_Information given_:
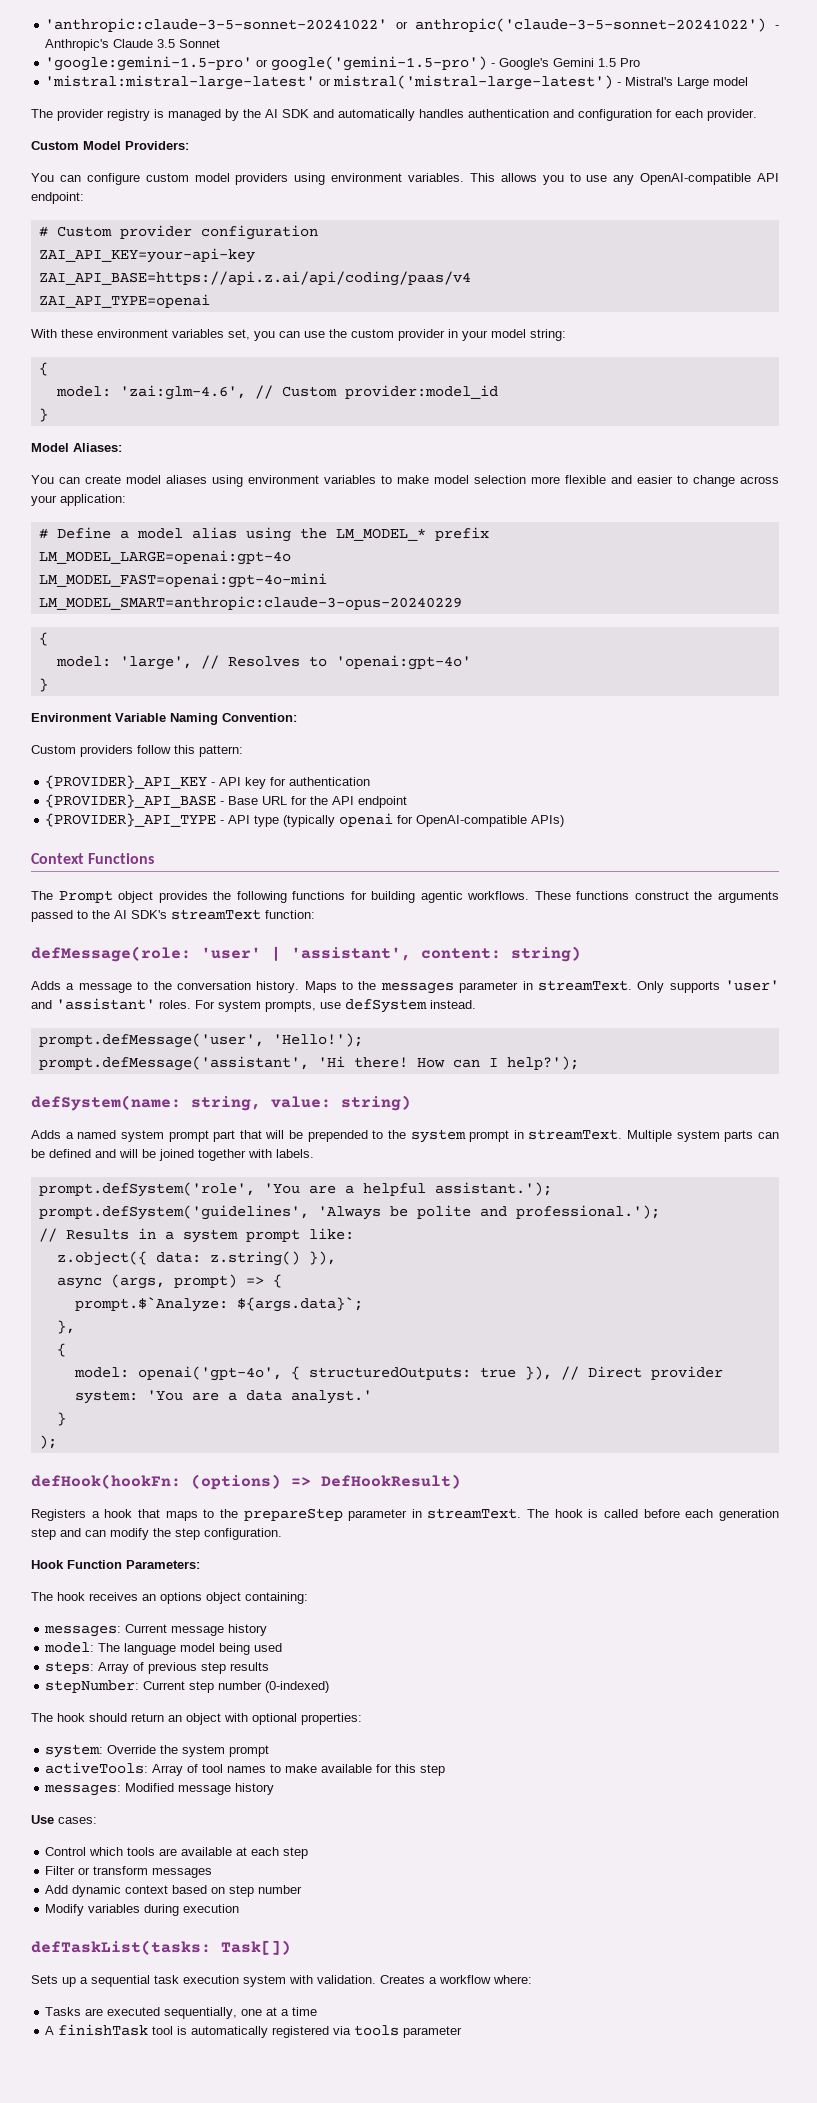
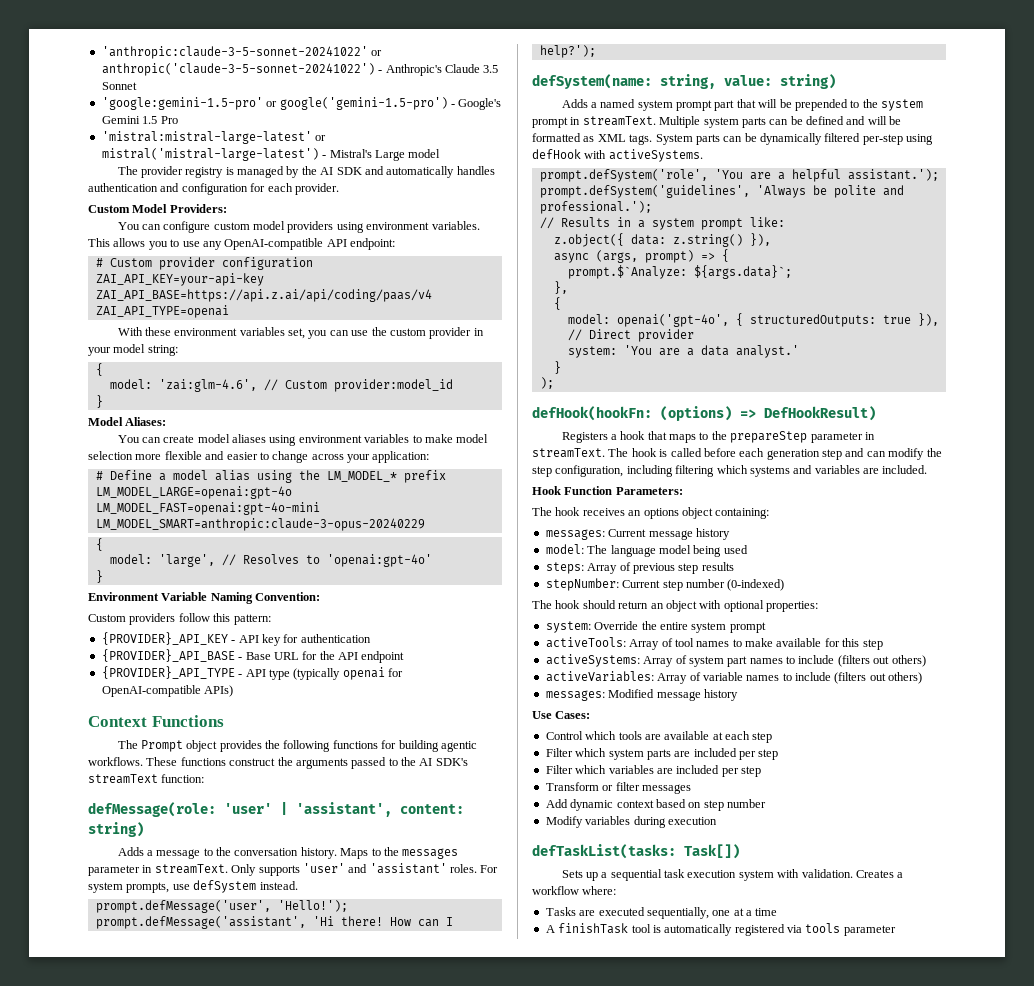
- Multiple system parts can be defined and will be joined together with labels.
+ Multiple system parts can be defined and will be formatted as XML tags. System parts can be dynamically filtered per-step using defHook with activeSystems.
- The hook is called before each generation step and can modify the step configuration.
+ The hook is called before each generation step and can modify the step configuration, including filtering which systems and variables are included.
- system: Override the system prompt
+ system: Override the entire system prompt
+ activeSystems: Array of system part names to include (filters out others)
+ activeVariables: Array of variable names to include (filters out others)
- Use cases:
+ Use Cases:
- Filter or transform messages
+ Filter which system parts are included per step
+ Filter which variables are included per step
+ Transform or filter messages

_Prompt_: Copy the listing character for character, pictures omitted.

_Output for this exercise_:
- Multiple system parts can be defined and will be joined together with labels.
+ Multiple system parts can be defined and will be formatted as XML tags. System parts can be dynamically filtered per-step using defHook with activeSystems.
- The hook is called before each generation step and can modify the step configuration.
+ The hook is called before each generation step and can modify the step configuration, including filtering which systems and variables are included.
- system: Override the system prompt
+ system: Override the entire system prompt
+ activeSystems: Array of system part names to include (filters out others)
+ activeVariables: Array of variable names to include (filters out others)
- Use cases:
+ Use Cases:
- Filter or transform messages
+ Filter which system parts are included per step
+ Filter which variables are included per step
+ Transform or filter messages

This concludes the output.